Saturday, March 31, 2007
Today I am sitting here listening to the rain fall, the day that God has made for all of us. Yes, I do believe that anyone who is alive God made this day for us. It got me to thinking deep thoughts and this is what I came up with today.
The Penny Remember this every time you pass that little penny in the parking lot.
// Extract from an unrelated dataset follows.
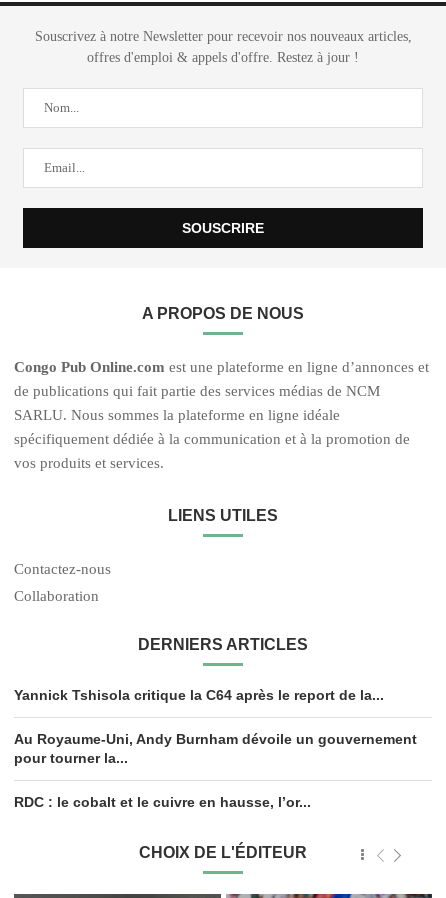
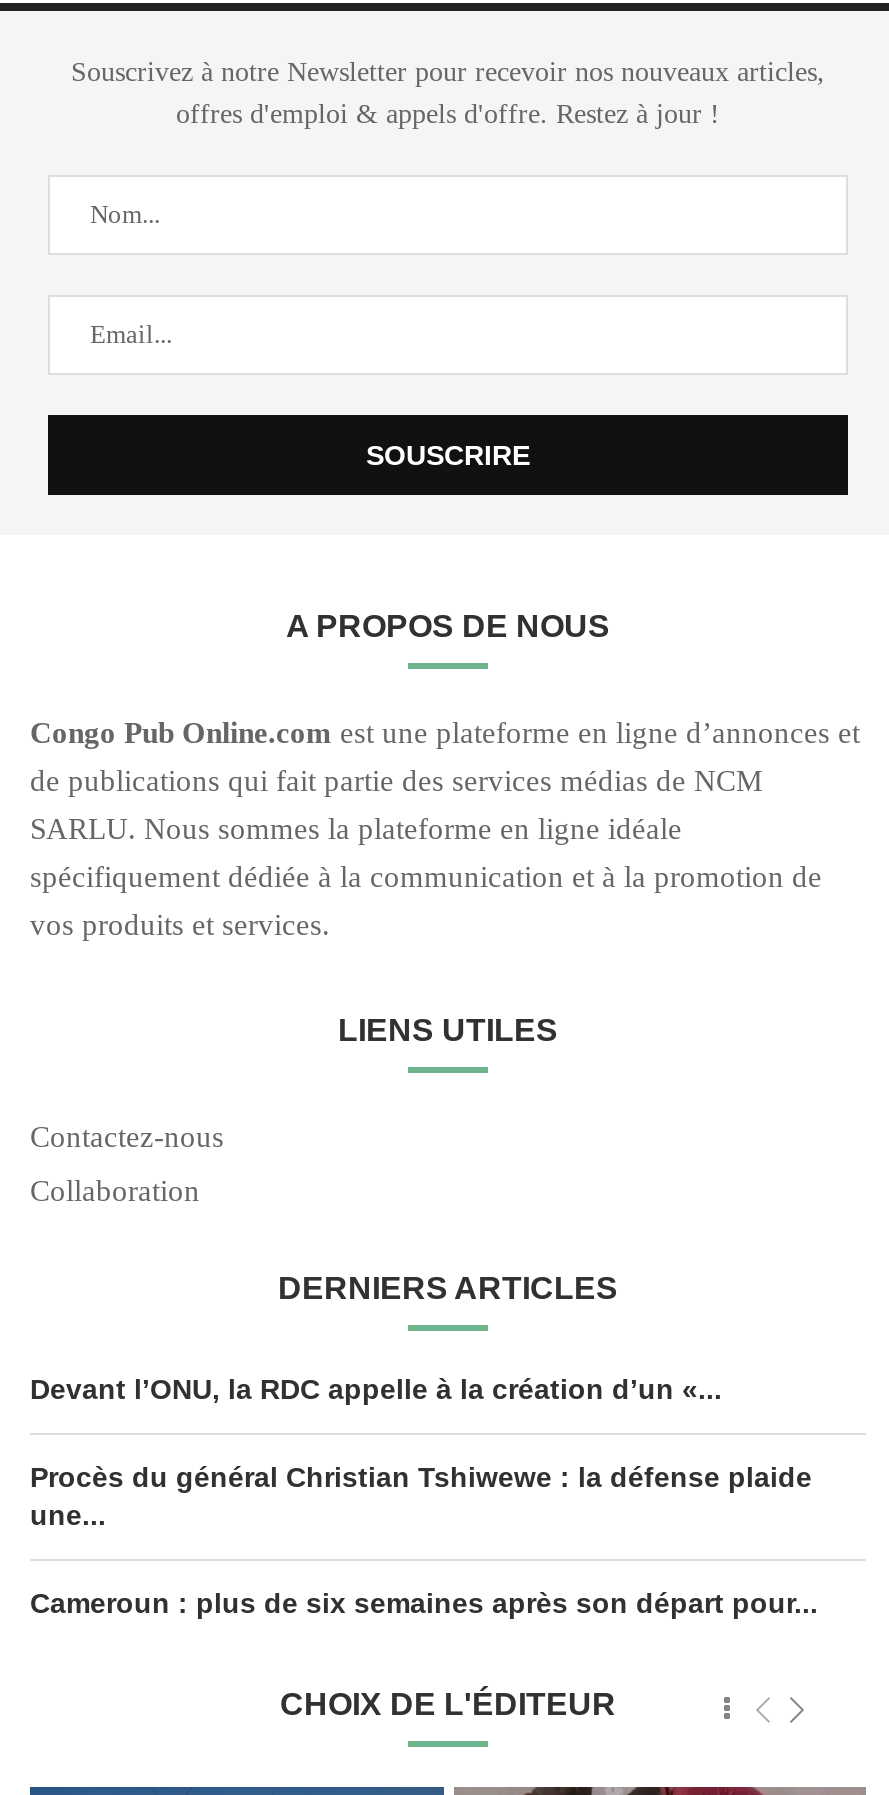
[14,687,384,703] Yannick Tshisola critique la C64 après le report de la... -> [30,1372,722,1404] Devant l’ONU, la RDC appelle à la création d’un «...
[14,731,417,766] Au Royaume-Uni, Andy Burnham dévoile un gouvernement | pour tourner la... -> [30,1460,812,1530] Procès du général Christian Tshiwewe : la défense plaide | une...
[14,794,311,810] RDC : le cobalt et le cuivre en hausse, l’or... -> [30,1586,818,1618] Cameroun : plus de six semaines après son départ pour...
I always thought that it was for Good Luck, but I love this version better:
I found a penny today
Just laying on the ground.
But it's not just a penny,
This little coin I've found.
Found pennies come from heaven,
That's what my Grandpa told me.
He said Angels toss them down.
Oh, how I loved that story.
He said when an Angel misses you,
They toss a penny down.
Sometimes just to cheer you up,
To make a smile out of your frown.
So, don't pass by that penny,
When you're feeling blue.
It may be a penny from heaven,
That an Angel's tossed to you.
So now pass this on to the people who you care about -
I just did.
An Angel is now watching over you.
Have A Great Day!
"Don't let your worries get the best of you, remember, Moses started out as a basket case"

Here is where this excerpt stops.